[Image comparison data]
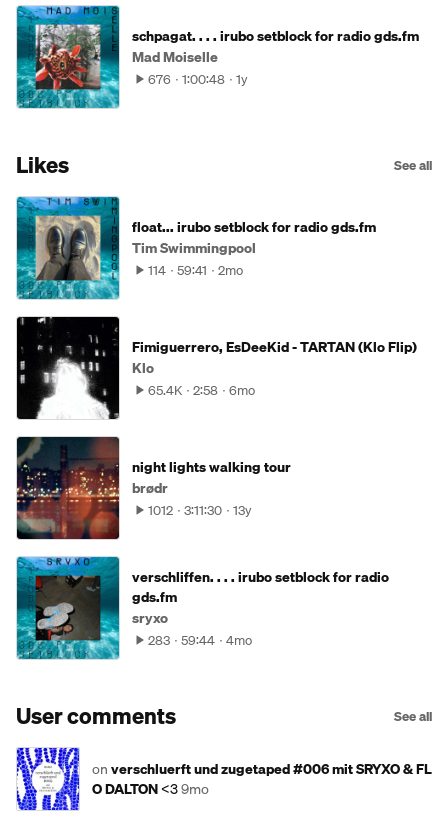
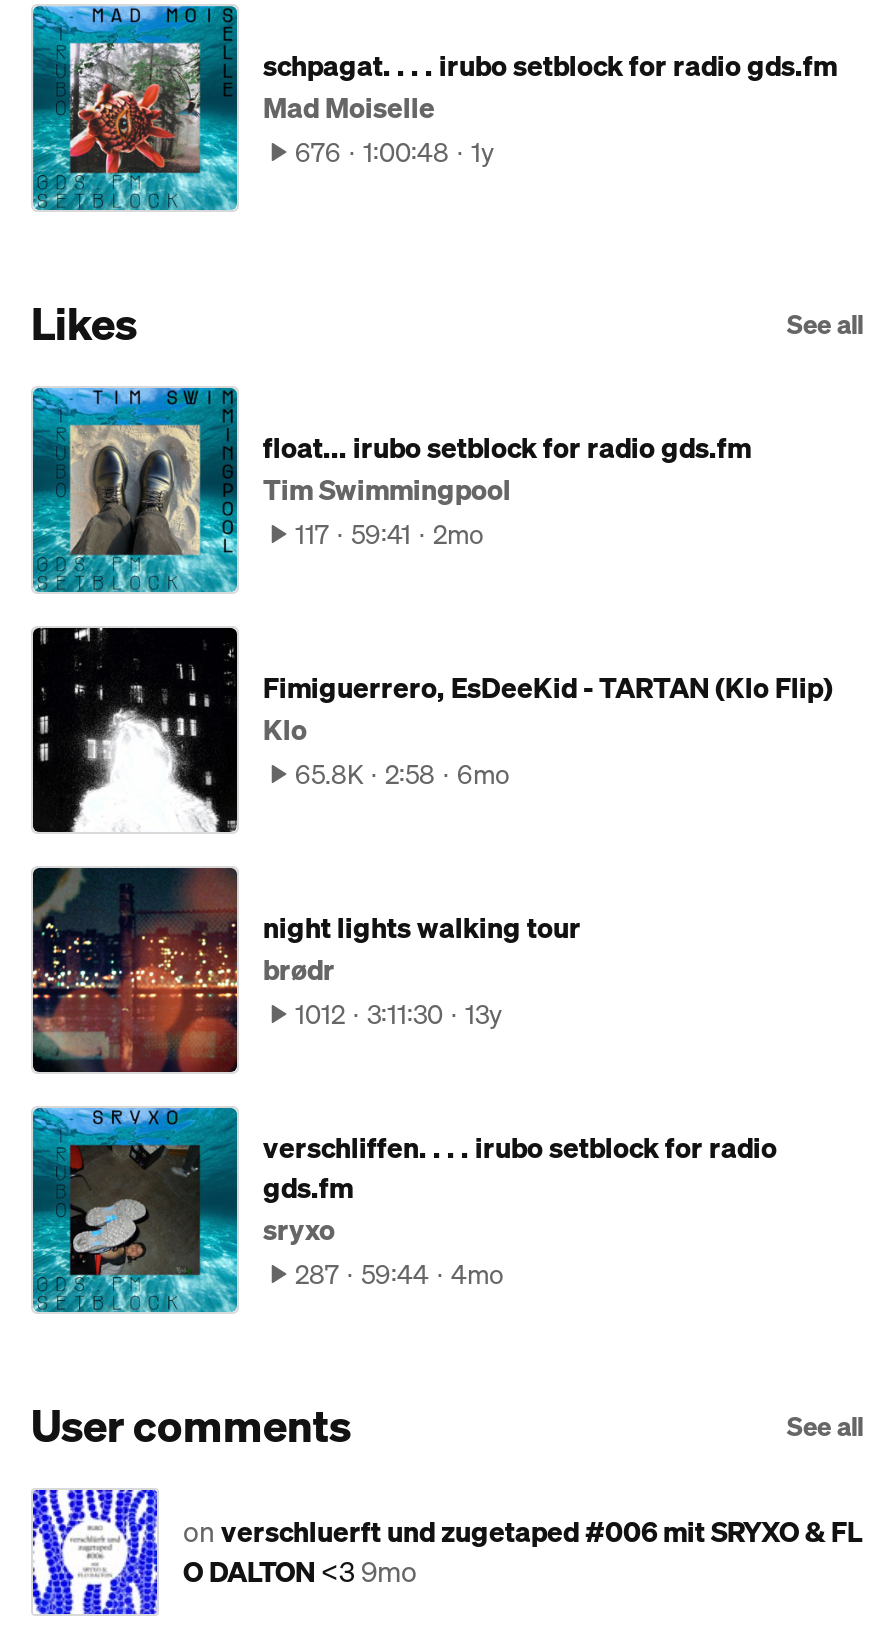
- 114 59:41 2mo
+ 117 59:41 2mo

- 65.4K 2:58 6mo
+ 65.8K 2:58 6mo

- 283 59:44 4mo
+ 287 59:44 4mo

About this exercise: Only what runs from the line containing "117 59:41 2mo" through the final line of the entries above belongs in the answer, restated exactly.

Finished exercise:
+ 117 59:41 2mo

- 65.4K 2:58 6mo
+ 65.8K 2:58 6mo

- 283 59:44 4mo
+ 287 59:44 4mo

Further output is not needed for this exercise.